Aber eine städtische Förderung der Gebühren erhalten nicht alle.
Das ist richtig. Wer mehr als 150 Prozent der städtischen Elterngebühren verlangt, bekommt keine freiwillige städtische Förderung mehr.
Das Gericht sieht die Sätze in der betreffenden Kita als angemessen an. Es sagt, die Eltern hätten keine überzogenen Kosten verursacht. Und die städtischen Gebühren decken nach Ihrer Rechnung nur zehn Prozent der tatsächlichen Kosten.
Es ist eine unternehmerische Entscheidung, deutlich höhere Elterngebühren zu verlangen oder eben die städtische Förderung zu erhalten. In manchen Fällen kann es für die Anbieter offenbar lukrativer sein, hohe Elterngebühren statt der Förderung zu erhalten.
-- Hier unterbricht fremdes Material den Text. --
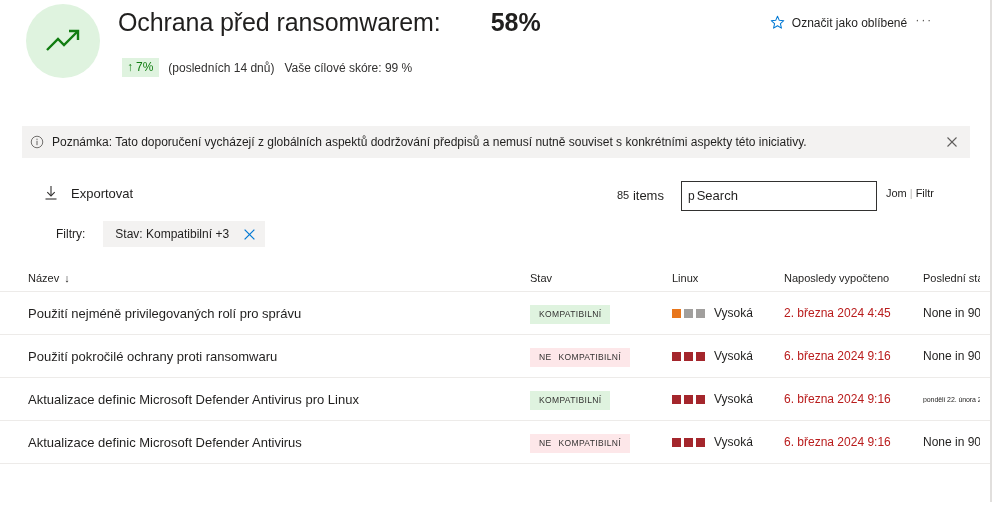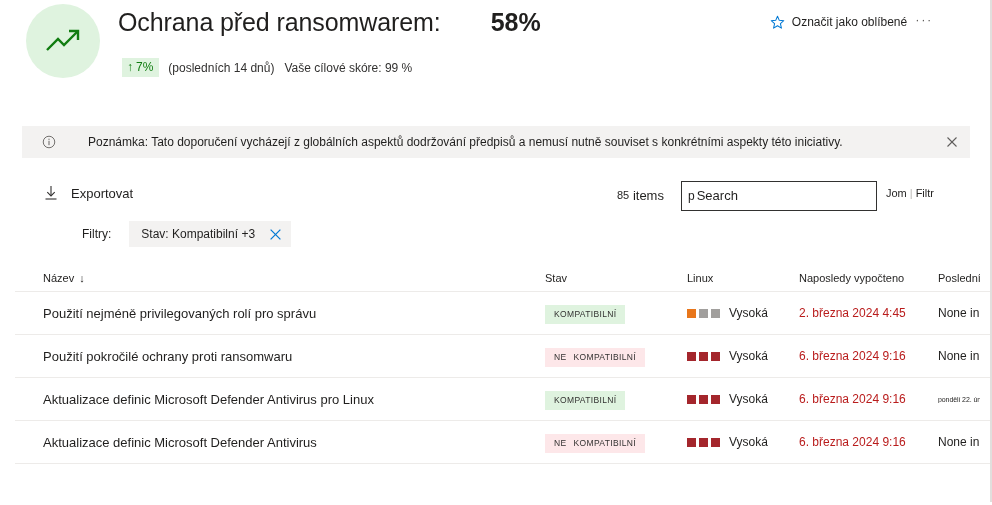"Označit jako oblíbené" .star-btn { align-items: flex-start -> center }
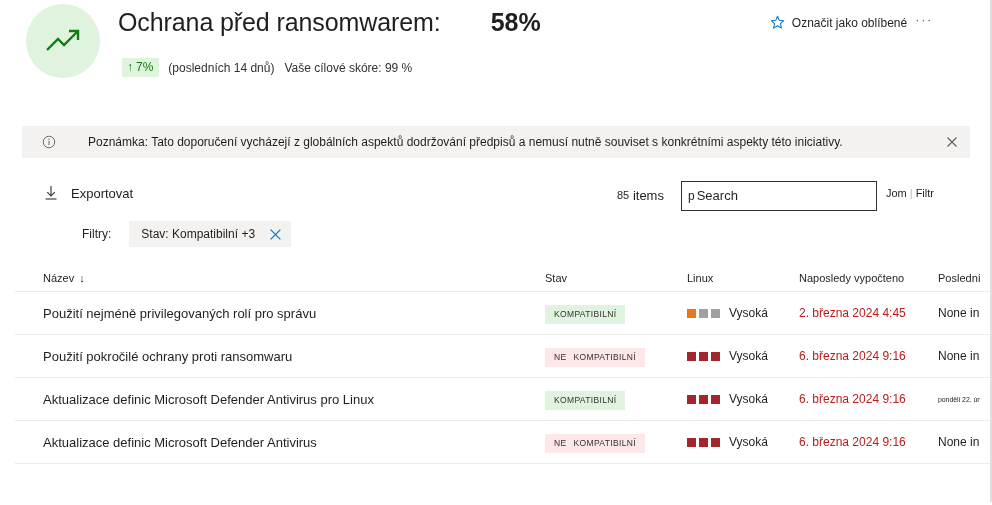"Poznámka: Tato doporučení vycházejí z" .notice { gap: 24px -> none; padding: 0 12px 0 20px -> 0 12px 0 8px }
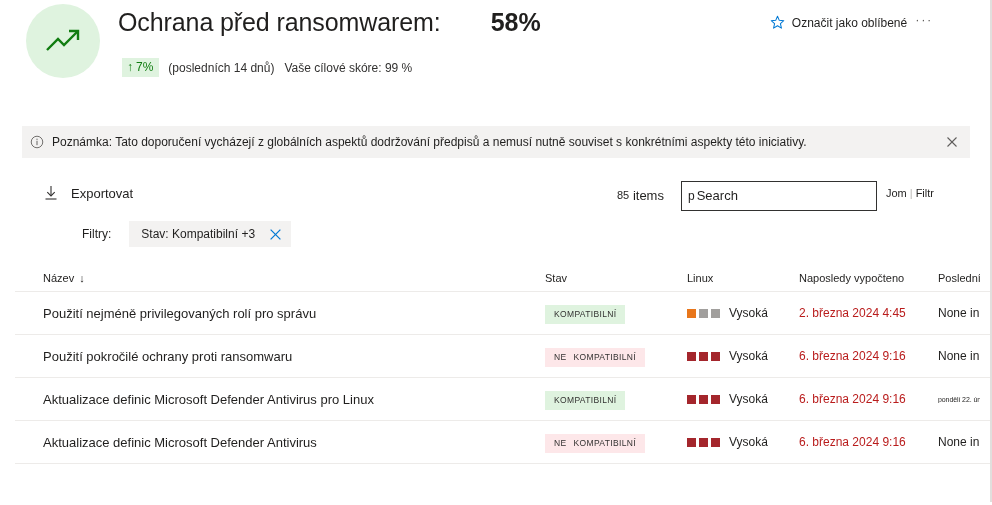"Filtry:" .filters-row { margin-left: 48px -> none; padding-left: 34px -> 56px }
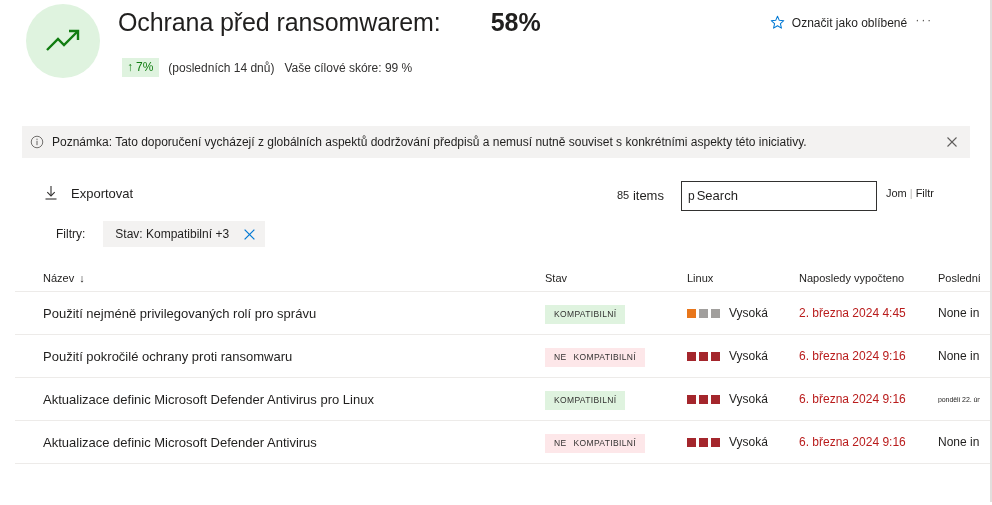"Název ↓" .table { padding: 0 0 0 15px -> 0 0 0 0 }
Die Stadt bietet selbst nur 28,5 Prozent aller Plätze für die unter Dreijährigen. Sie setzen also auf überwiegend private Bedarfsdeckung und sparen sich so Millionen an Investitionskosten. Dann könnte die Stadt doch die Differenzkosten der Betreuung bezahlen.
Das stimmt nicht. Alle Träger in Stuttgart, ausgenommen privat-gewerbliche und Träger von Betriebskindertagesstätten, erhalten 75 Prozent der Investitionskosten. Das sind weit über 95 Prozent aller Träger in Stuttgart. Wenn wir die berechtigten Betreuungsansprüche der Eltern erfüllen wollen – und dies müssen und wollen wir ja –, geht das nur über den weiteren intensiven Ausbau der Plätze durch alle Träger in ihrer Vielfalt. Wenn wir die bereits beschlossenen Vorhaben umgesetzt haben werden, erreichen wir eine Versorgungsquote von etwa 60 Prozent.